Pues bien, examinada la ocupación laboral de don Justiniano como director de información turística, es claro que no le resulta de aplicación el convenio colectivo principal del Ayuntamiento, el provincial de edificación y obras públicas, que por error se hizo constar en los tres contratos encadenados que han dado lugar a la presente litis.

El error cometido en el primero se arrastró a los dos sucesivos, mas ello no puede amparar una alteración de la voluntad de las partes, que fue someterse al convenio colectivo estatal de ocio educativo y animación sociocultural, en cuyo artículo 2 se regula el ámbito funcional, con pleno encaje de las labores en museos, exposiciones, talleres, etc., como las desempeñadas por el Sr. Justiniano y lejos de las propias del sector constructivo, descritas en el artículo 2 del convenio en la materia.

El relato fáctico permite apuntalar, por lo demás, la innegable voluntad de las partes de regirse por el mismo convenio que en la contratación previa, de los años 2018/2019.

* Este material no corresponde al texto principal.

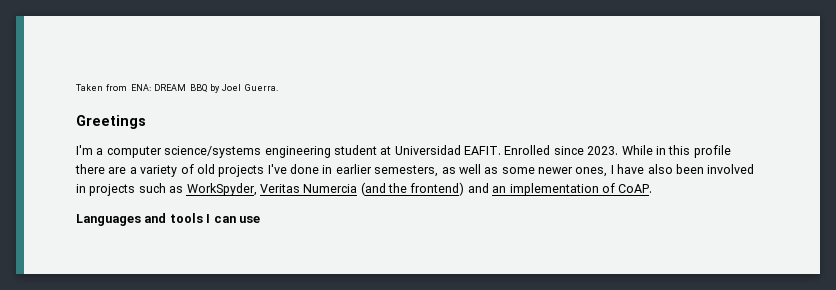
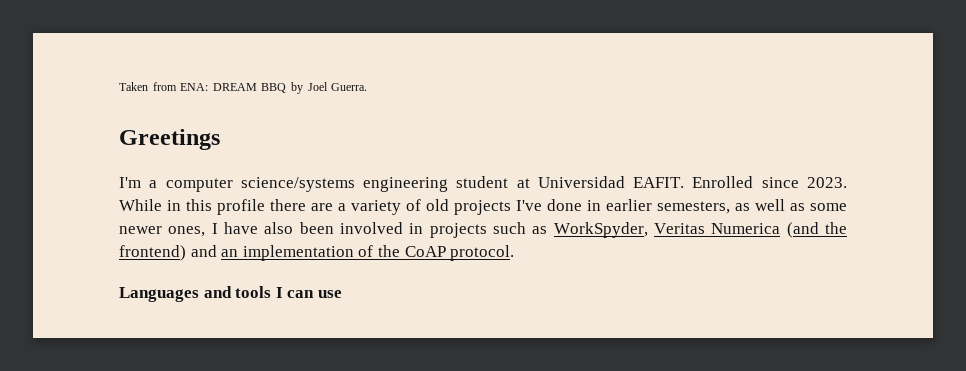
- While in this profile there are a variety of old projects I've done in earlier semesters, as well as some newer ones, I have also been involved in projects such as WorkSpyder, Veritas Numercia (and the frontend) and an implementation of CoAP.
+ While in this profile there are a variety of old projects I've done in earlier semesters, as well as some newer ones, I have also been involved in projects such as WorkSpyder, Veritas Numerica (and the frontend) and an implementation of the CoAP protocol.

De ahí que, aclarado cuál es el convenio aplicable, hayamos de calcular el salario regulador conforme al mismo.

El propuesto por la empresa se basa en la última de las nóminas, la de abril de 2021. Sin embargo, don Justiniano no percibía retribuciones fijas por lo que, en puridad, hemos de estar a las remuneraciones del último año que, en su caso son todas las de la relación laboral, (s.e.u.o. y partiendo de las nóminas dadas por reproducidas: 17.390,99 euros), y dividirlas entre el número de días trabajados, 304, de donde resulta un salario diario de 57,21 euros.

Así las cosas, la indemnización ha de ascender, s.e.u.o, a 1.573,28 euros (cálculo efectuado conforme al aplicativo facilitado por el Consejo General del Poder Judicial).

Fallo

Estimo la demanda de despido interpuesta por don Justiniano frente al Ayuntamiento de Priaranza del Bierzo.

En consecuencia, declaro la improcedencia del despido causado con efectos de 30 de abril de 2021 y, anticipada opción por la indemnización, condeno a la empresa abonar al trabajador una indemnización por despido por importe de 1.573,28 euros.

Notifíquese la presente resolución a las partes haciéndoles saber su derecho a interponer contra la misma RECURSO DE SUPLICACIÓN ante la Sala de lo Social del Tribunal Superior de Justicia de Castilla y León, el cual podrán anunciar por comparecencia o por escrito ante este Juzgado en el plazo de CINCO DÍAS a partir de su notificación.

Dedúzcase testimonio literal de esta sentencia que quedará en estas actuaciones, con inclusión de la original en el Libro de sentencias.

Así por esta mi sentencia, lo pronuncio, mando y firmo.